> [DATA SHOWN]
####
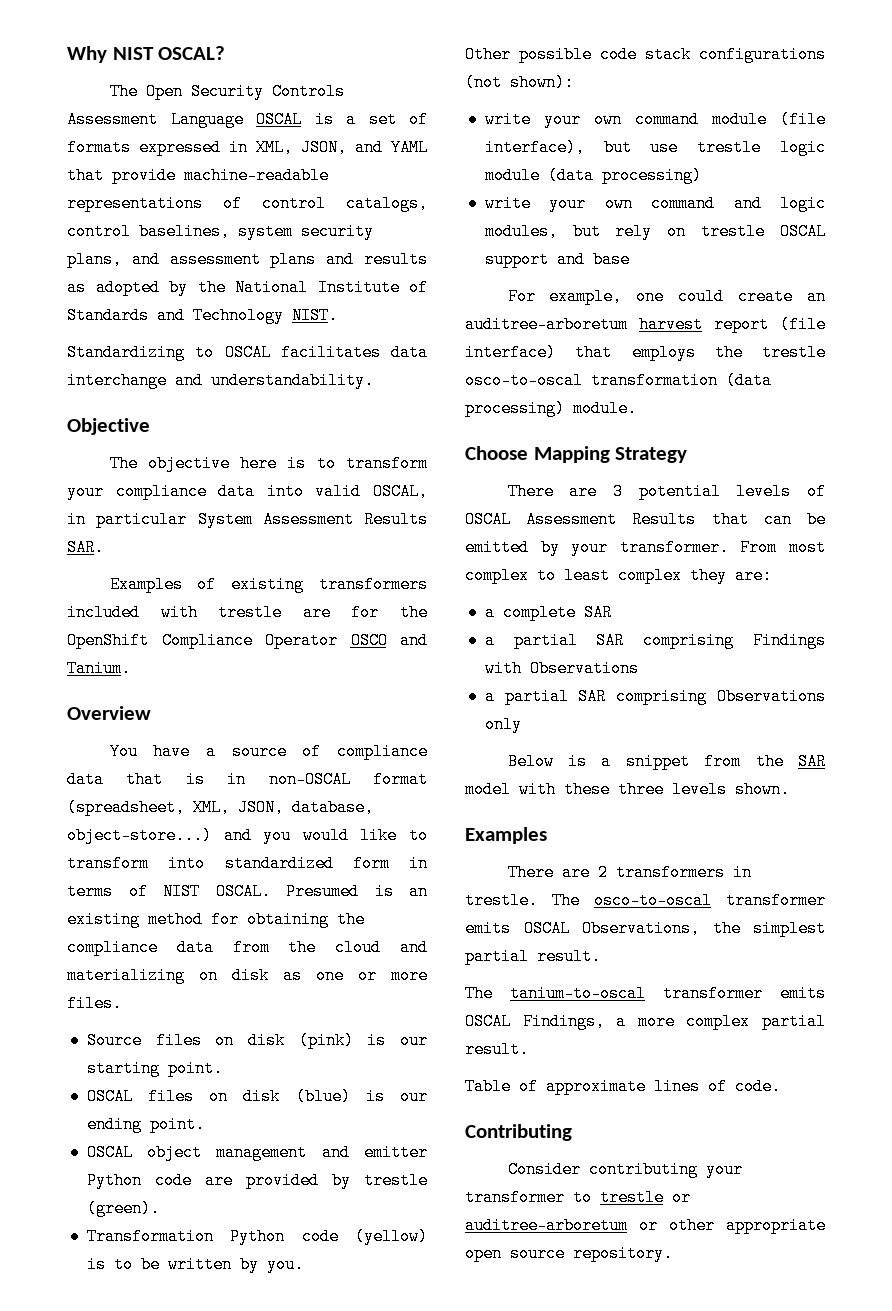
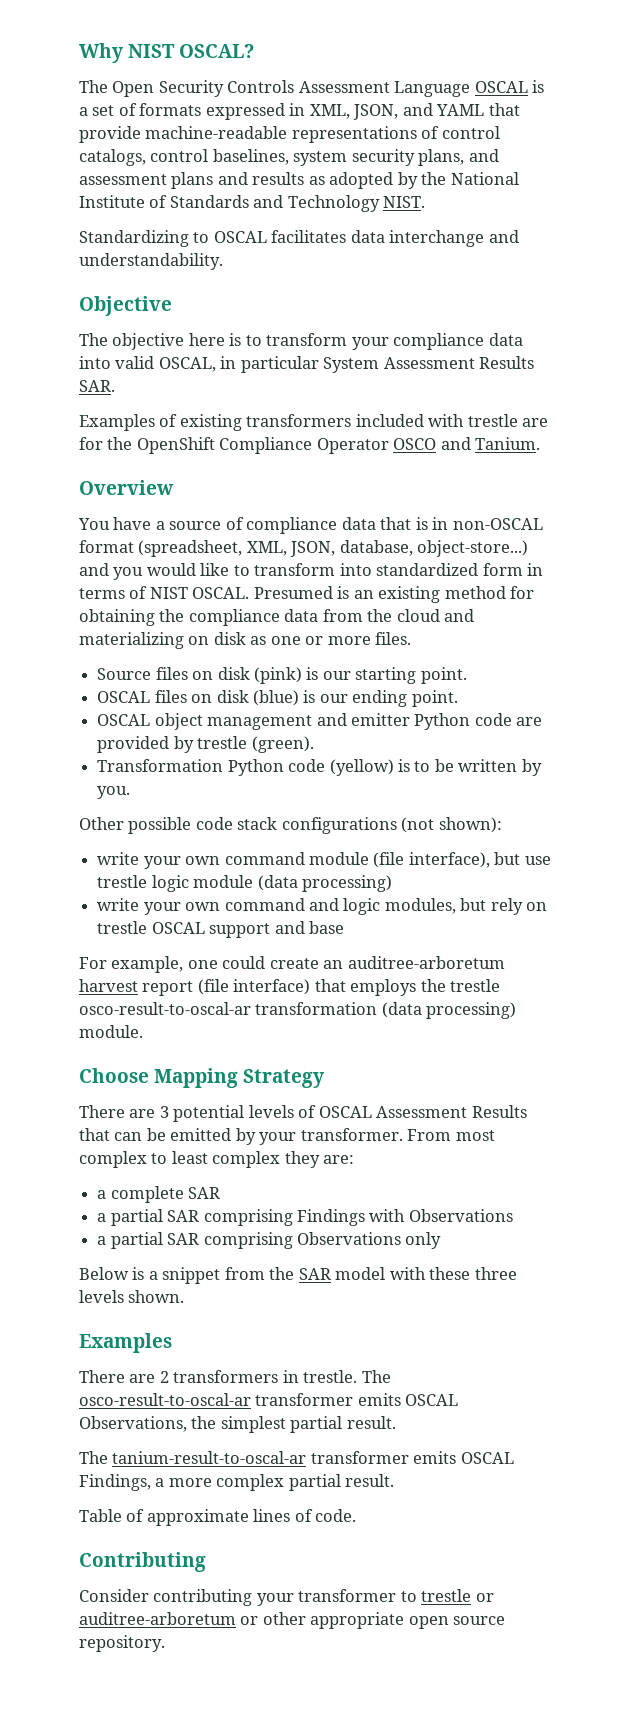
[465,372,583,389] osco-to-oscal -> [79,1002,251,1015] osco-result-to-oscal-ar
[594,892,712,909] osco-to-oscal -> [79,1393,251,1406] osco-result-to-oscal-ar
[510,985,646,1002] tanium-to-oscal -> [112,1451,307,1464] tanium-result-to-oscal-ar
####
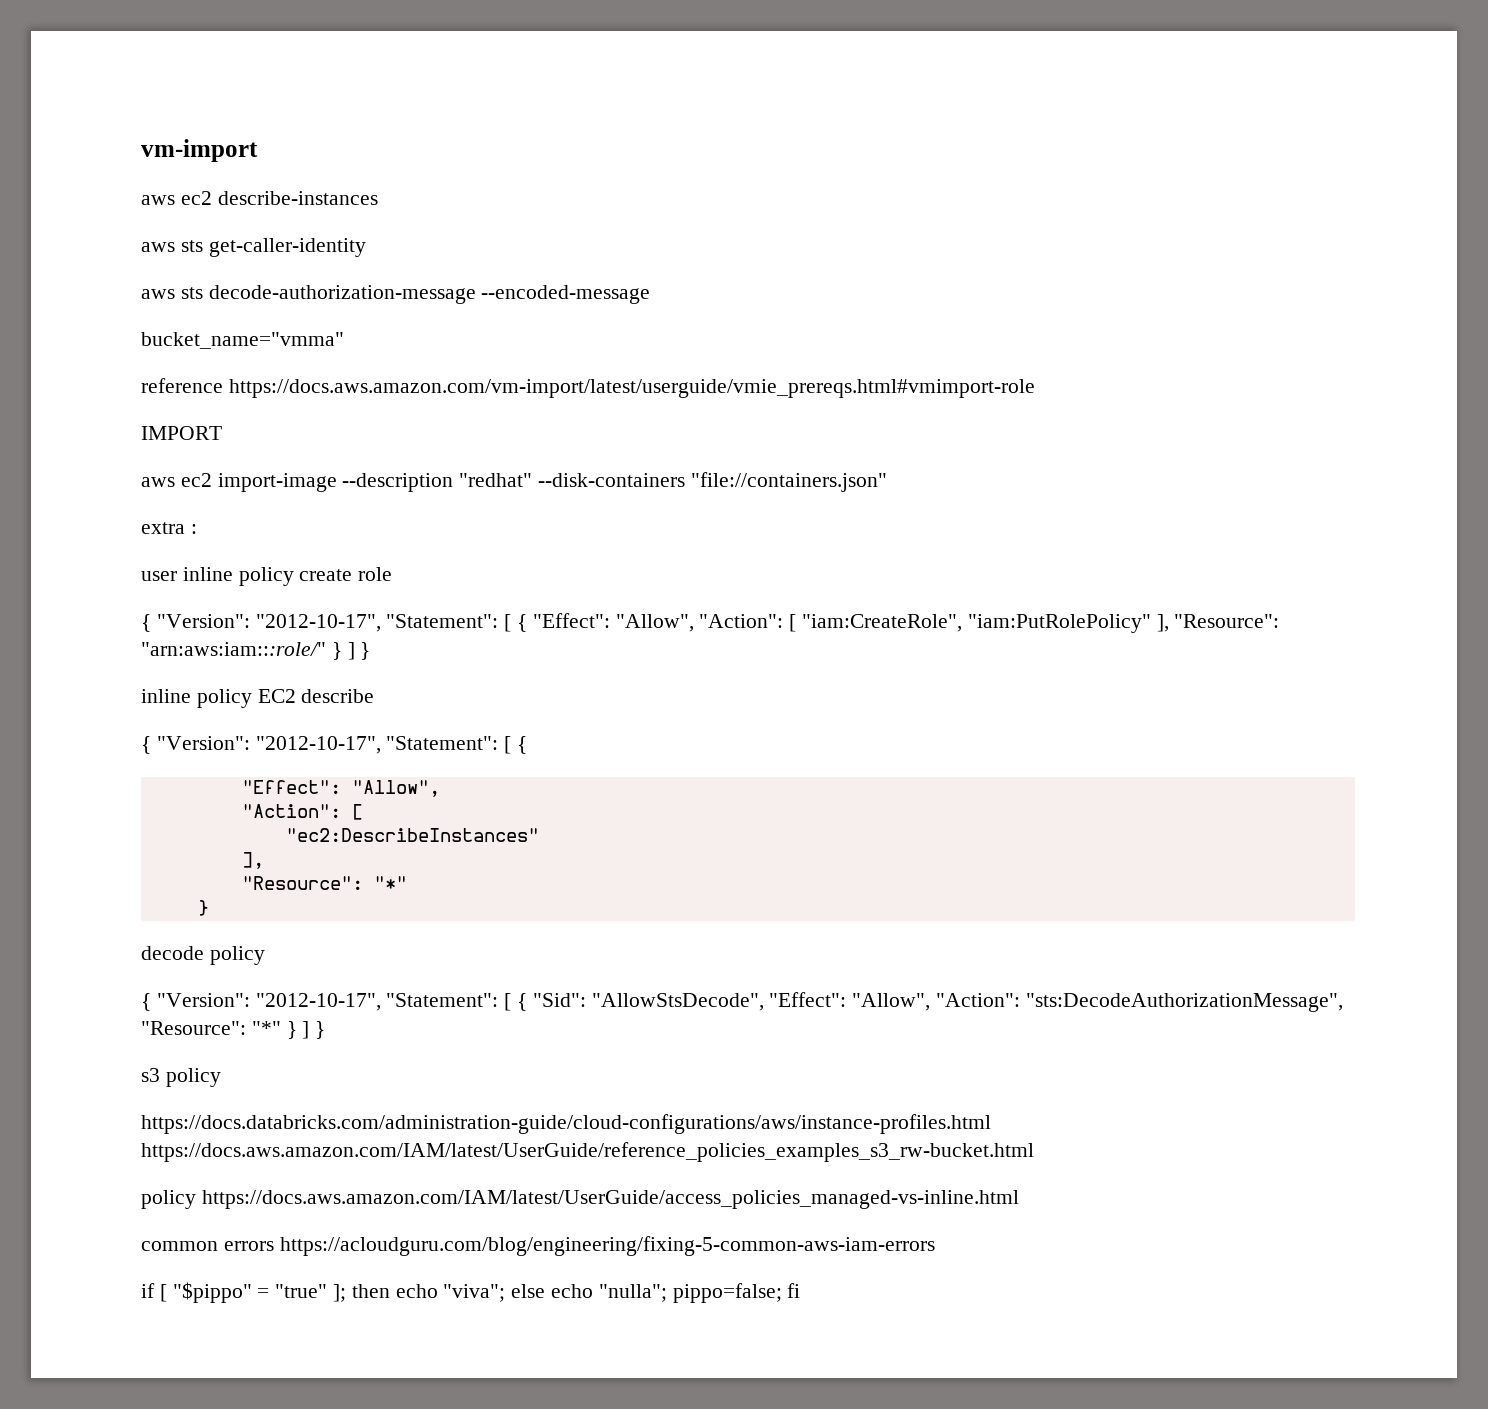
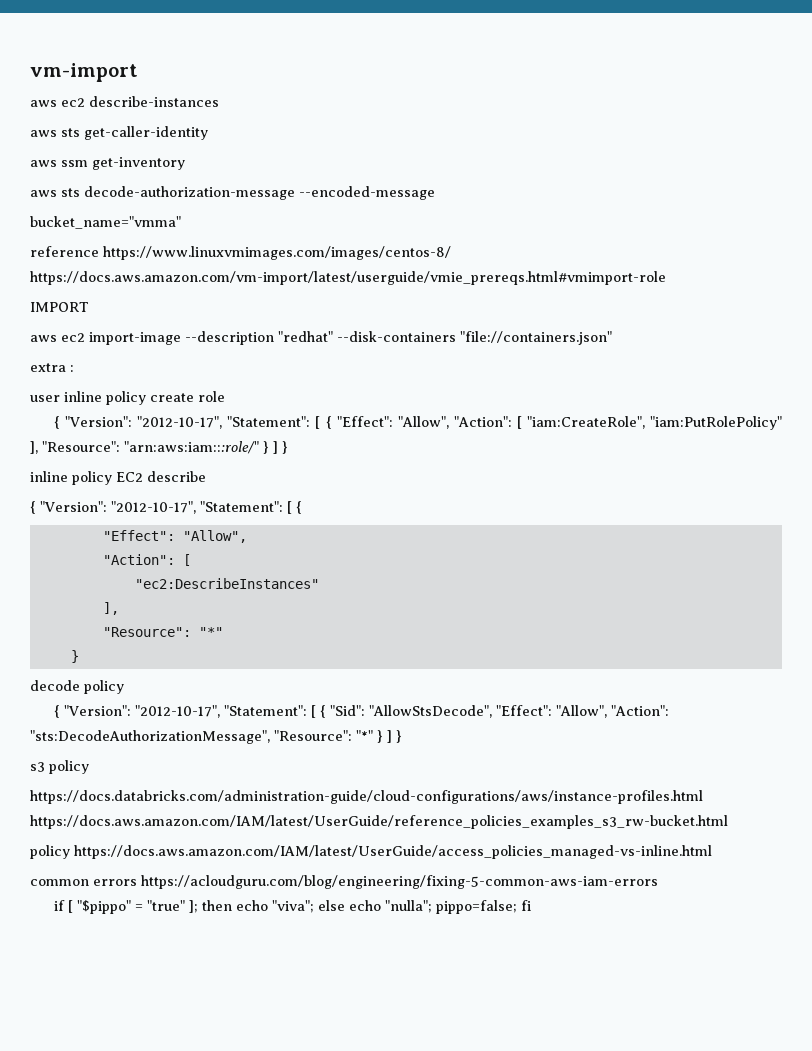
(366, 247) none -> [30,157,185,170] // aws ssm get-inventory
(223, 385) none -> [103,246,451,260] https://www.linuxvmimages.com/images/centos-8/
####
> [ACTIVITY] Find "[465,372,583,389] osco-to-oscal ->" in the entries above and copy that whole line exactly, then each line after it through the line that contains "[510,985,646,1002] tanium-to-oscal ->".

> [EXERCISE RESPONSE]
[465,372,583,389] osco-to-oscal -> [79,1002,251,1015] osco-result-to-oscal-ar
[594,892,712,909] osco-to-oscal -> [79,1393,251,1406] osco-result-to-oscal-ar
[510,985,646,1002] tanium-to-oscal -> [112,1451,307,1464] tanium-result-to-oscal-ar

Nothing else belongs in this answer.